[Data items]
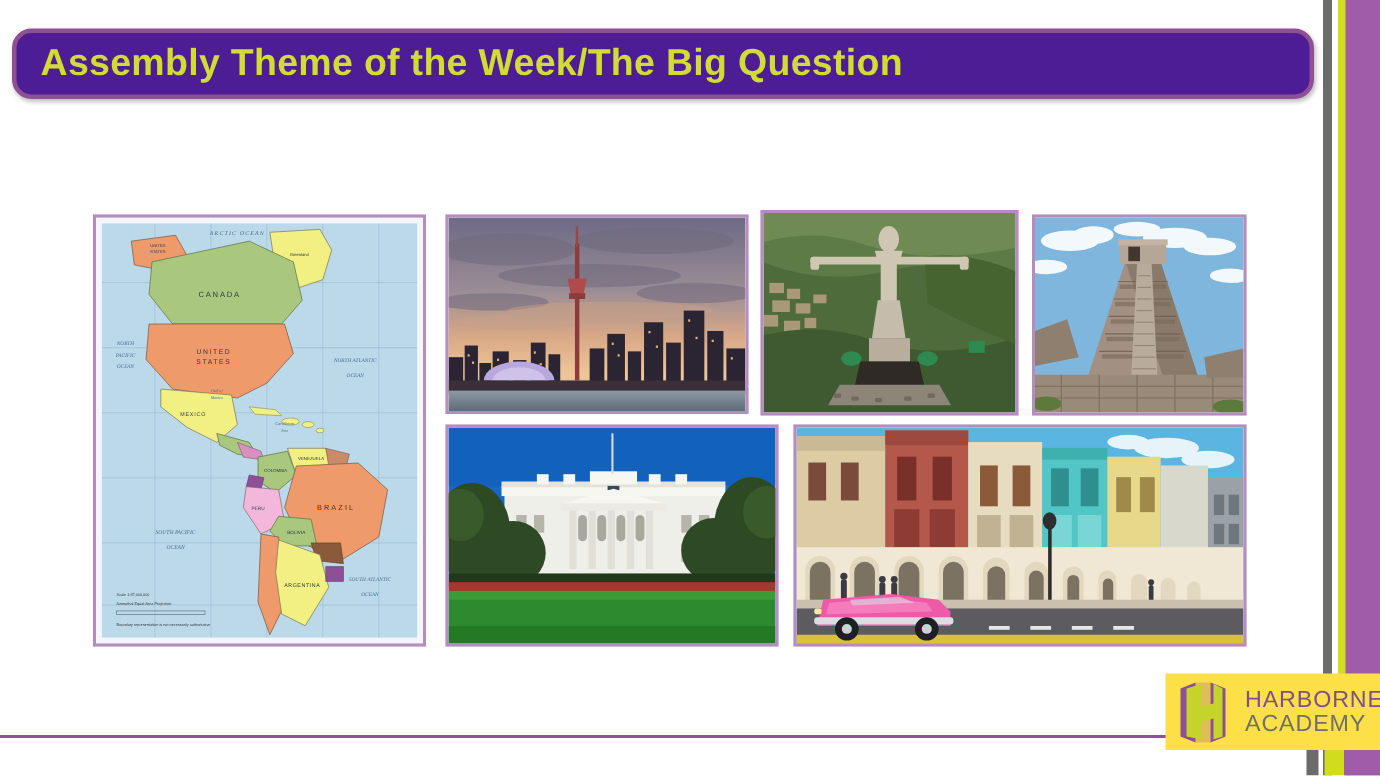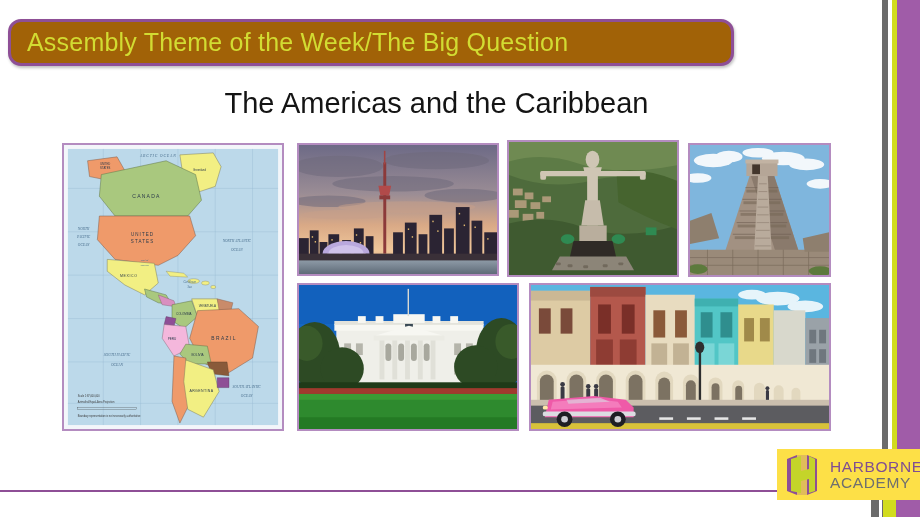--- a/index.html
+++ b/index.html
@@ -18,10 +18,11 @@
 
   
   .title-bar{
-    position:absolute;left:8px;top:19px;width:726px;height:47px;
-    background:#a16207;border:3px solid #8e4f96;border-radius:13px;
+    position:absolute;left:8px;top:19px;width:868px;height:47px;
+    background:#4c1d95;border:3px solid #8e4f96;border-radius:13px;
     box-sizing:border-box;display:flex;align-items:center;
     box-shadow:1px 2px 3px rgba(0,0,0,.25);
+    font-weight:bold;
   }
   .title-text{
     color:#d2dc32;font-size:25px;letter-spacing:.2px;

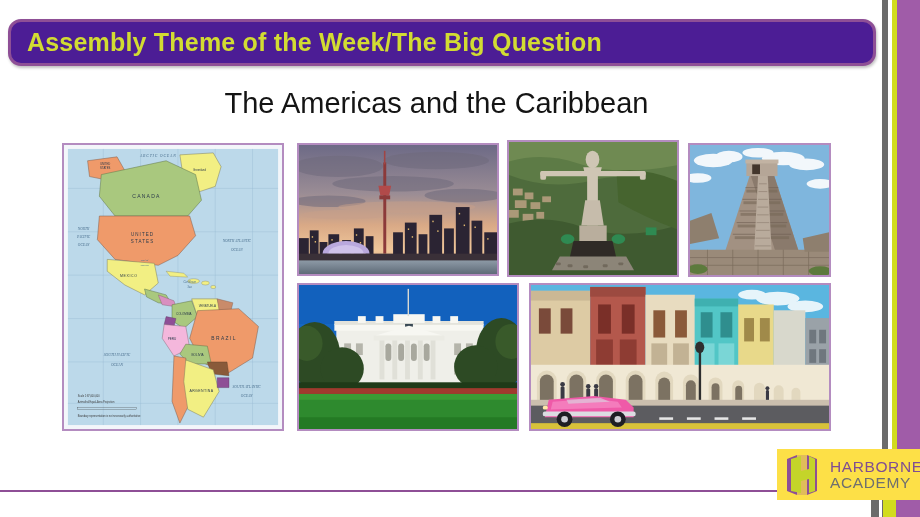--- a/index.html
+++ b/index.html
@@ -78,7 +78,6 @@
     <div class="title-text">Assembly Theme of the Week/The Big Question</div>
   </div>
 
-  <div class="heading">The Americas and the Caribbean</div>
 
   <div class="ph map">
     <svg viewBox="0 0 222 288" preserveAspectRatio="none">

--

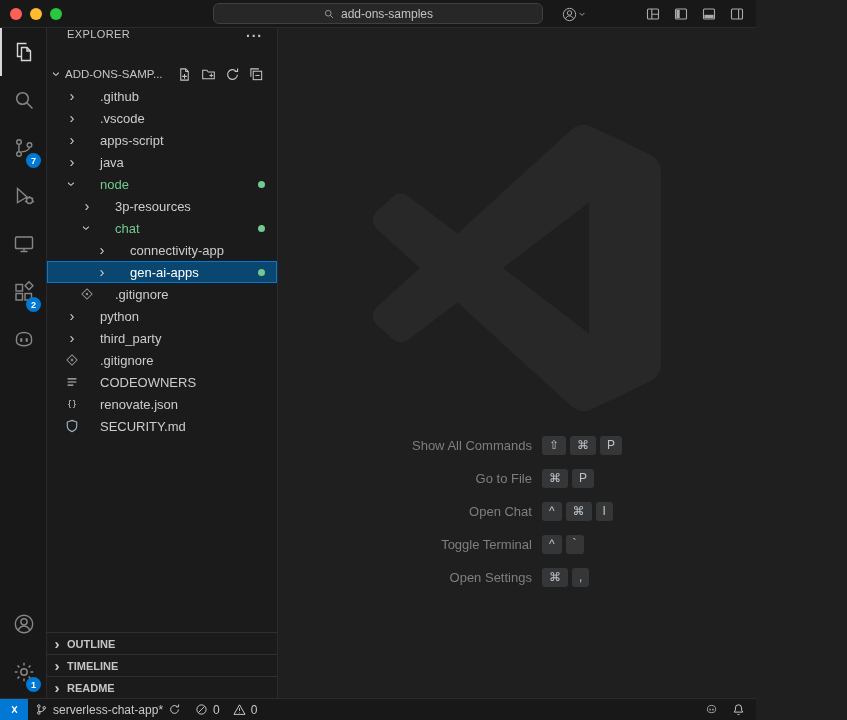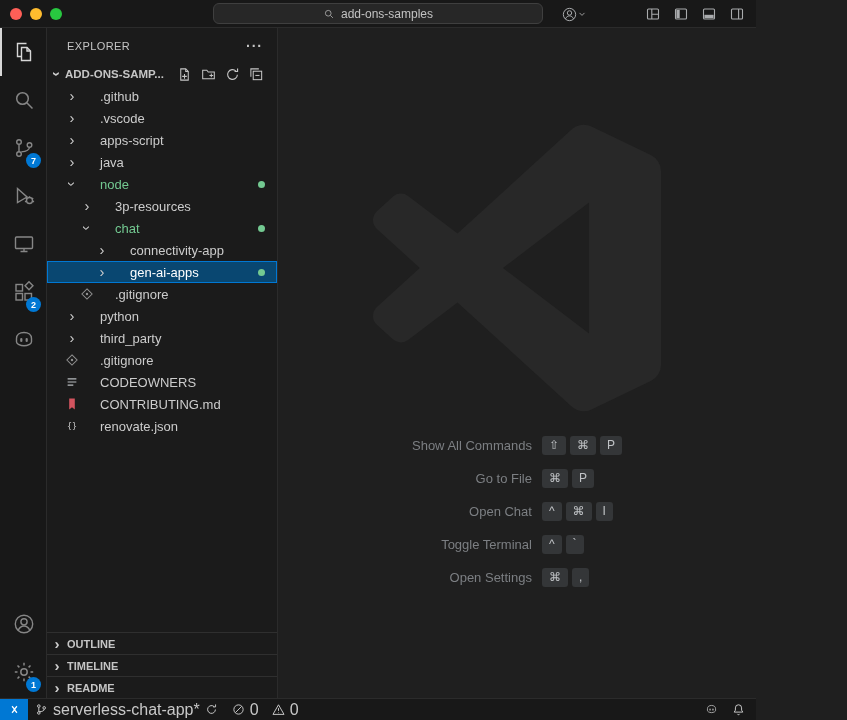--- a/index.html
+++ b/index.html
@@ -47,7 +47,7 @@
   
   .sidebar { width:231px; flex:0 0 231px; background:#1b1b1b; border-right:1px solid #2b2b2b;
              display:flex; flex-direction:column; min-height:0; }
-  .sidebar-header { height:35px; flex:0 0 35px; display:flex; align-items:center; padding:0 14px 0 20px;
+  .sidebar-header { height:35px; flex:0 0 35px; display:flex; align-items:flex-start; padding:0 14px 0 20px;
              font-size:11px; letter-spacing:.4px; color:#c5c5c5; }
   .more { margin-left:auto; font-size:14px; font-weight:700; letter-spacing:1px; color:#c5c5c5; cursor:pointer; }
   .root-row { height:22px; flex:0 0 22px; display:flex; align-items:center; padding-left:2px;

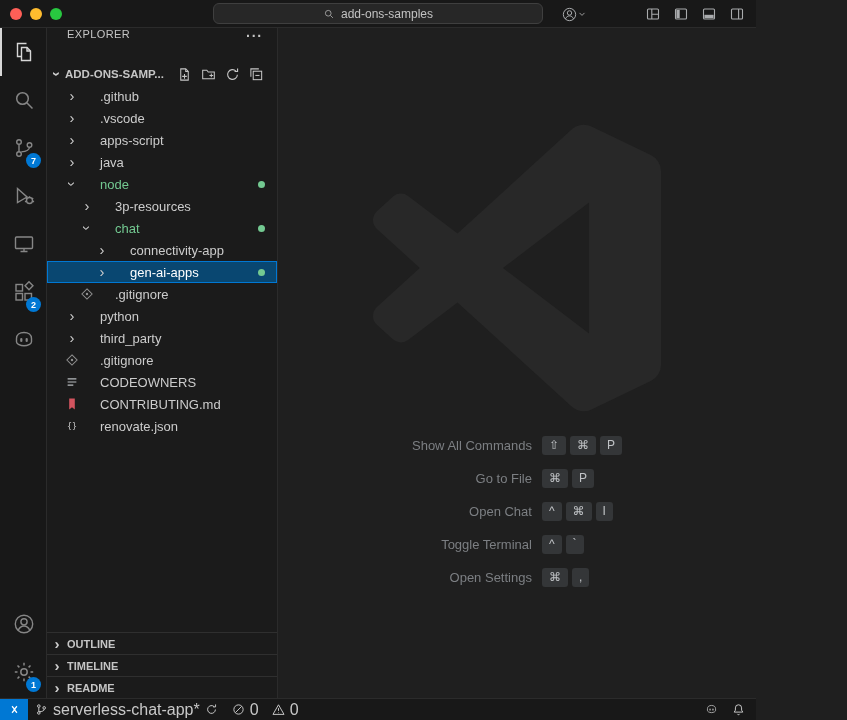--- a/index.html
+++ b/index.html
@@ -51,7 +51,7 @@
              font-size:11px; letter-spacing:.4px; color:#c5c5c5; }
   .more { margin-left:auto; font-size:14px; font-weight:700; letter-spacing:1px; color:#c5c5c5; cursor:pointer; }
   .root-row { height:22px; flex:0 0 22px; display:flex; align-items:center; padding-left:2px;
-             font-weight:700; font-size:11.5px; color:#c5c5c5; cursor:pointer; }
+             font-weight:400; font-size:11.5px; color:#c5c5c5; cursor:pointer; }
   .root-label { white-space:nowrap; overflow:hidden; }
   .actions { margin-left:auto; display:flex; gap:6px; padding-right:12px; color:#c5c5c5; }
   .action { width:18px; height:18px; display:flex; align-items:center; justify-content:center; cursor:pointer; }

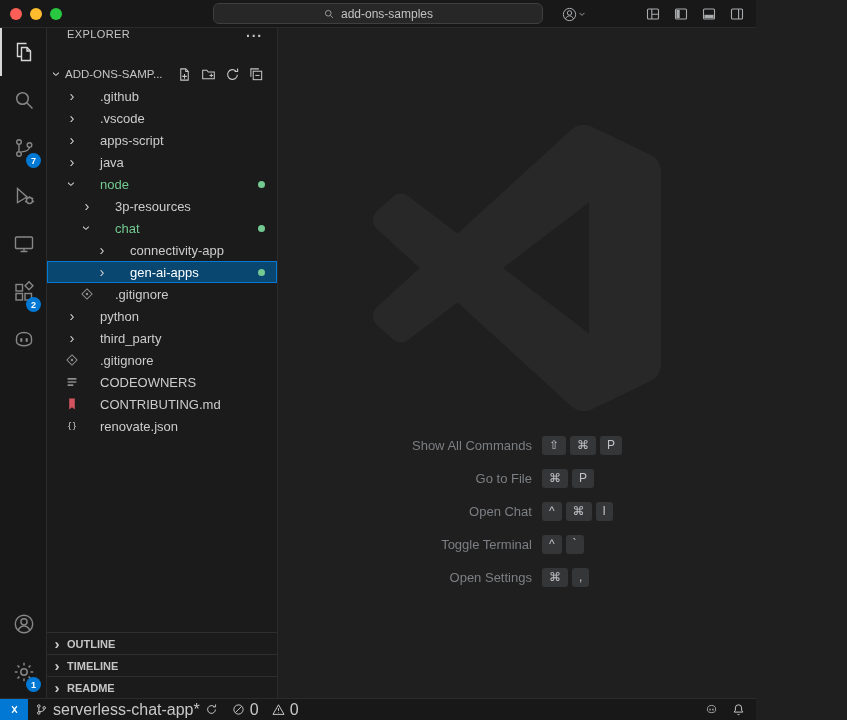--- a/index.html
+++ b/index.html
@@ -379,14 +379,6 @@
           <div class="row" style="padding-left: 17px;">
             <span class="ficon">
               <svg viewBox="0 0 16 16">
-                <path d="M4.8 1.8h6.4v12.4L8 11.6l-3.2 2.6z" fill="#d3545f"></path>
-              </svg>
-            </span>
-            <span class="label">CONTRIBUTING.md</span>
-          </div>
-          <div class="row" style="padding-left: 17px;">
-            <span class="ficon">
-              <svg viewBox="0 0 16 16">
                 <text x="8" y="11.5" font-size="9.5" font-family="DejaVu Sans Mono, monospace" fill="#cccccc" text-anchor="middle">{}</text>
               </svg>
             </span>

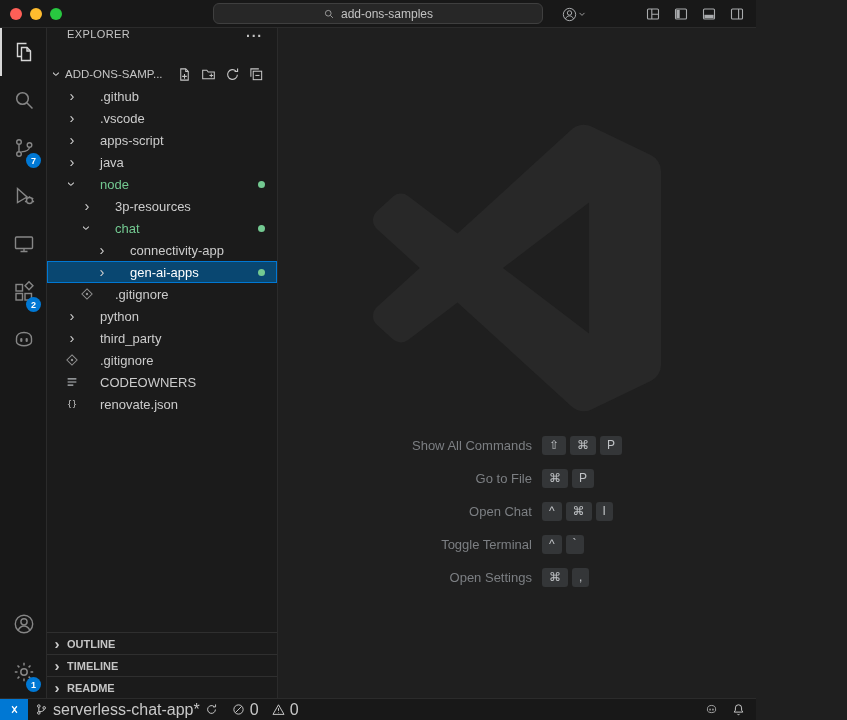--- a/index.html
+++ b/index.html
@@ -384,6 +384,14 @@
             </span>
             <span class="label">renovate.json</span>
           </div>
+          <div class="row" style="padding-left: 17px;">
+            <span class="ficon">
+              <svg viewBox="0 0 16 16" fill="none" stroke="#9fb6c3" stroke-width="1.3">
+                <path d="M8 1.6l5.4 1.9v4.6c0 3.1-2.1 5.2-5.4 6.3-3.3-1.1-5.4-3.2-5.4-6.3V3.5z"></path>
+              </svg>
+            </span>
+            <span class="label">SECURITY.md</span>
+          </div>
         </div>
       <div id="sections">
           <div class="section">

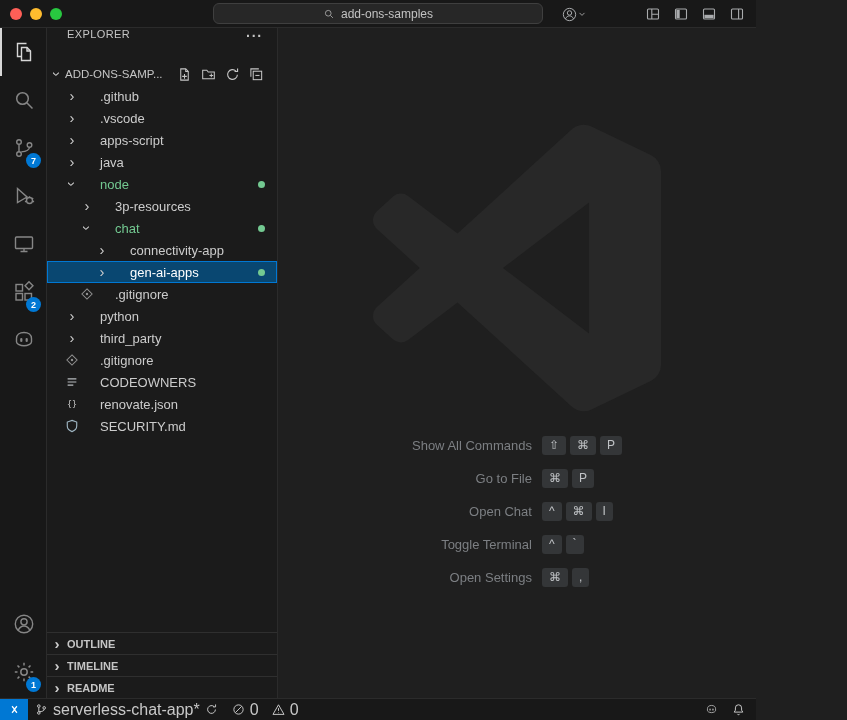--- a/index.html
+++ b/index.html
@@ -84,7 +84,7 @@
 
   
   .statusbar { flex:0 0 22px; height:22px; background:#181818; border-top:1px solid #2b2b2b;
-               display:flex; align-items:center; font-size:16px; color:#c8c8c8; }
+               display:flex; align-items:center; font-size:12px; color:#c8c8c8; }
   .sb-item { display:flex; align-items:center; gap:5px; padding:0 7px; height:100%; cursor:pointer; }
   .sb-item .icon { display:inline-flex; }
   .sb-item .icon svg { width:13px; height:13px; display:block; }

• [Requirement]
Show every line of the data in which the word "padding" appears.

• [Completed task]
-  .sidebar-header { height:35px; flex:0 0 35px; display:flex; align-items:center; padding:0 14px 0 20px;
+  .sidebar-header { height:35px; flex:0 0 35px; display:flex; align-items:flex-start; padding:0 14px 0 20px;
   .root-row { height:22px; flex:0 0 22px; display:flex; align-items:center; padding-left:2px;
   .root-row { height:22px; flex:0 0 22px; display:flex; align-items:center; padding-left:2px;
   .actions { margin-left:auto; display:flex; gap:6px; padding-right:12px; color:#c5c5c5; }
           <div class="row" style="padding-left: 17px;">
-          <div class="row" style="padding-left: 17px;">
+          <div class="row" style="padding-left: 17px;">
   .sb-item { display:flex; align-items:center; gap:5px; padding:0 7px; height:100%; cursor:pointer; }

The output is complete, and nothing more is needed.